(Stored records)
══════════

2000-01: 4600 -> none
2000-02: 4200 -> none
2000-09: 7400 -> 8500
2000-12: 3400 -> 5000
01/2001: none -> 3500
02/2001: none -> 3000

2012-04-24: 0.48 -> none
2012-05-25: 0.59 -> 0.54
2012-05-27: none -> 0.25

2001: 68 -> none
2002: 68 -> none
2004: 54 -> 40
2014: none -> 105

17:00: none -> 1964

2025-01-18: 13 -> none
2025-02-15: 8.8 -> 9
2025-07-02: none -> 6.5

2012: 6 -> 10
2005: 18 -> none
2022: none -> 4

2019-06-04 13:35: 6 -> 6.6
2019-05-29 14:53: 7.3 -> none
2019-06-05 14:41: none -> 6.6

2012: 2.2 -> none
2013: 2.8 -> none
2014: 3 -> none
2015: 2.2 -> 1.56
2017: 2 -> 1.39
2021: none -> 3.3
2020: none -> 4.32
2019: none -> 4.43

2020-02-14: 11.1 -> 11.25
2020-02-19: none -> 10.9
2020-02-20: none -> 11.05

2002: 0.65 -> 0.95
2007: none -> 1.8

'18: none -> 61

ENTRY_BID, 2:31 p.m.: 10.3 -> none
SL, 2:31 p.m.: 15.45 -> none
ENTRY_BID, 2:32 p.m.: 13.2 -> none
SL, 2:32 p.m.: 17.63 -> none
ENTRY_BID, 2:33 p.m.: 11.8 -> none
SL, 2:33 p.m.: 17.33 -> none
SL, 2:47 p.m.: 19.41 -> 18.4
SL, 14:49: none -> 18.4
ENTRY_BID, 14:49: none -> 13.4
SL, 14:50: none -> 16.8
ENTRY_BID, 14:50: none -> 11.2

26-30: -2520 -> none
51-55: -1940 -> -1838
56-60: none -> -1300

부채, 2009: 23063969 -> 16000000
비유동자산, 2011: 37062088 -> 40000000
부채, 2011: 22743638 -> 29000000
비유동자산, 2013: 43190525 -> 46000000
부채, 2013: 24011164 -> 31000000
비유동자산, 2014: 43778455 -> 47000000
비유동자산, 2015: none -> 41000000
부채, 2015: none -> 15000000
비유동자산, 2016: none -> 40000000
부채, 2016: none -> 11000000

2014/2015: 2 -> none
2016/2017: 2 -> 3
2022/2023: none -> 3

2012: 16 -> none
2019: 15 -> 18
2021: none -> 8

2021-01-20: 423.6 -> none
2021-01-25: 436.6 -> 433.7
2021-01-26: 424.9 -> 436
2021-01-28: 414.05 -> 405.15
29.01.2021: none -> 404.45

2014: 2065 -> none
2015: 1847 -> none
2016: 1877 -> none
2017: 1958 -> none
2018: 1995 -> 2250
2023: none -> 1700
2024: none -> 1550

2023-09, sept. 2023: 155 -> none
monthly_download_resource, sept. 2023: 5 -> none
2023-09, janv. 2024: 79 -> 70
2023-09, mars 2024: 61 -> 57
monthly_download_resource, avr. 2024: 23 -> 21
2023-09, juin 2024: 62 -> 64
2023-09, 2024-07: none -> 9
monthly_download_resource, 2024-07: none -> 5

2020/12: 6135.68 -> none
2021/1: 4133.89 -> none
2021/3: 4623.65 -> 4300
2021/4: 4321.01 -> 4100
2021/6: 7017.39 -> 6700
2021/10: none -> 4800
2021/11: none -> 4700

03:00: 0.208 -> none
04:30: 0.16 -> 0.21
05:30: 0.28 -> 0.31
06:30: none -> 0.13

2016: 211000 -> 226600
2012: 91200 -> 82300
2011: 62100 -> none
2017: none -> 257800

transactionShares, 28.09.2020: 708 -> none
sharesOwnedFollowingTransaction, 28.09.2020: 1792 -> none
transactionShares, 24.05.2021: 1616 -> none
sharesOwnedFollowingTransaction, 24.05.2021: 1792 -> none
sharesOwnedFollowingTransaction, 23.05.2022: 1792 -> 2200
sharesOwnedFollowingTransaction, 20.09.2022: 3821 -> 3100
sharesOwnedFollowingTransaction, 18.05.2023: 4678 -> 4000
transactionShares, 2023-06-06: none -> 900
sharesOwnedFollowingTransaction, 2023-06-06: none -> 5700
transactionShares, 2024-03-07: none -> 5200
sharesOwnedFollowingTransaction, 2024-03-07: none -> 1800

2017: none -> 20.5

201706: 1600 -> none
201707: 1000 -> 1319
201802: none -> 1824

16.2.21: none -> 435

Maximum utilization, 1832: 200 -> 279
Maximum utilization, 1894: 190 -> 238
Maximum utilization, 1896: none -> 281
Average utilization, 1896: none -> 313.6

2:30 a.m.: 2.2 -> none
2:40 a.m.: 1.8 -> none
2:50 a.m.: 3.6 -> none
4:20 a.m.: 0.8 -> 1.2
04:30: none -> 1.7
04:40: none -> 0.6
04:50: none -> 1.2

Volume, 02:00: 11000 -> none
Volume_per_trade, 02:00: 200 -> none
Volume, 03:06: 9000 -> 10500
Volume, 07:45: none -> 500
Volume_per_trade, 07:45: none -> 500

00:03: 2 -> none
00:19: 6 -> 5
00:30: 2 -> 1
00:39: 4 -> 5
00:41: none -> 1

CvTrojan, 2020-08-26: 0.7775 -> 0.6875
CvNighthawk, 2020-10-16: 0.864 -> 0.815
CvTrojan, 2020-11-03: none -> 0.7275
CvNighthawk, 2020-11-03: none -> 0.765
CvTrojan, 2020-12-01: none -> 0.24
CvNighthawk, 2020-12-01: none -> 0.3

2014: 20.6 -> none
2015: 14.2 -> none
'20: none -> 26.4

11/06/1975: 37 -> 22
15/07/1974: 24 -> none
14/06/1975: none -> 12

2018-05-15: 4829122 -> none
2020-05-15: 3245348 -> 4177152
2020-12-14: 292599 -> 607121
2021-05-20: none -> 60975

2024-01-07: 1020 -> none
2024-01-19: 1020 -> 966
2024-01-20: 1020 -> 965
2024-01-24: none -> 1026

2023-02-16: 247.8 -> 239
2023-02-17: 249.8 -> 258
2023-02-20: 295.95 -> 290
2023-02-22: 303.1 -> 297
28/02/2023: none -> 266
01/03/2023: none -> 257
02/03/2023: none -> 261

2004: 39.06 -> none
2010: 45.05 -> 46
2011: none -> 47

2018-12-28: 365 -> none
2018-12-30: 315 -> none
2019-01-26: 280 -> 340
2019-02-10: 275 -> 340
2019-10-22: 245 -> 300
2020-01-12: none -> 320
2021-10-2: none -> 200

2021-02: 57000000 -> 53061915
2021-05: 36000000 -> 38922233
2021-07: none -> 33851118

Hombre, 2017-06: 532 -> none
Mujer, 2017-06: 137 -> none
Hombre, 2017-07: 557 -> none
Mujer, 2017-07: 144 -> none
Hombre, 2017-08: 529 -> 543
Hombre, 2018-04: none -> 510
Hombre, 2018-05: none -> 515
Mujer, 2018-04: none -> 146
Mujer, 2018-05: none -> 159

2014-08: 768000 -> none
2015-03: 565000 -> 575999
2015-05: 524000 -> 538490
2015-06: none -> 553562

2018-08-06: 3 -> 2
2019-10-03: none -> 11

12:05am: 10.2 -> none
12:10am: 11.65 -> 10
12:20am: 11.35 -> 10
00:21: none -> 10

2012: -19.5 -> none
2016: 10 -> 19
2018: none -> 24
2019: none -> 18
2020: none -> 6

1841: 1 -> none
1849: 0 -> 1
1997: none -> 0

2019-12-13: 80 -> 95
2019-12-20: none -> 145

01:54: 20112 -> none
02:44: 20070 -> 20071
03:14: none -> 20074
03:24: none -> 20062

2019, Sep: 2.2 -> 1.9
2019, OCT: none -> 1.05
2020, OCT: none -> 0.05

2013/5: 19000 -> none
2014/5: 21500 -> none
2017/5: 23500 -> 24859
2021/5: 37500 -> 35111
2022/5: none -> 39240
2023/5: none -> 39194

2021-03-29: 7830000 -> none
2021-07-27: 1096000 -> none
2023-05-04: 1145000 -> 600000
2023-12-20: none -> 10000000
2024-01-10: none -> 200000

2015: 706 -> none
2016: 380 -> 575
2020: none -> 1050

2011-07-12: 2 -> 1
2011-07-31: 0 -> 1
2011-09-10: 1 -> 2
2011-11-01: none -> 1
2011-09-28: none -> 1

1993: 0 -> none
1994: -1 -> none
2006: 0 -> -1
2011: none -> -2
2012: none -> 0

══════════

Whenever the word "Hombre" shows up in a line of the entries above, copy that line.

Response area |
Hombre, 2017-06: 532 -> none
Hombre, 2017-07: 557 -> none
Hombre, 2017-08: 529 -> 543
Hombre, 2018-04: none -> 510
Hombre, 2018-05: none -> 515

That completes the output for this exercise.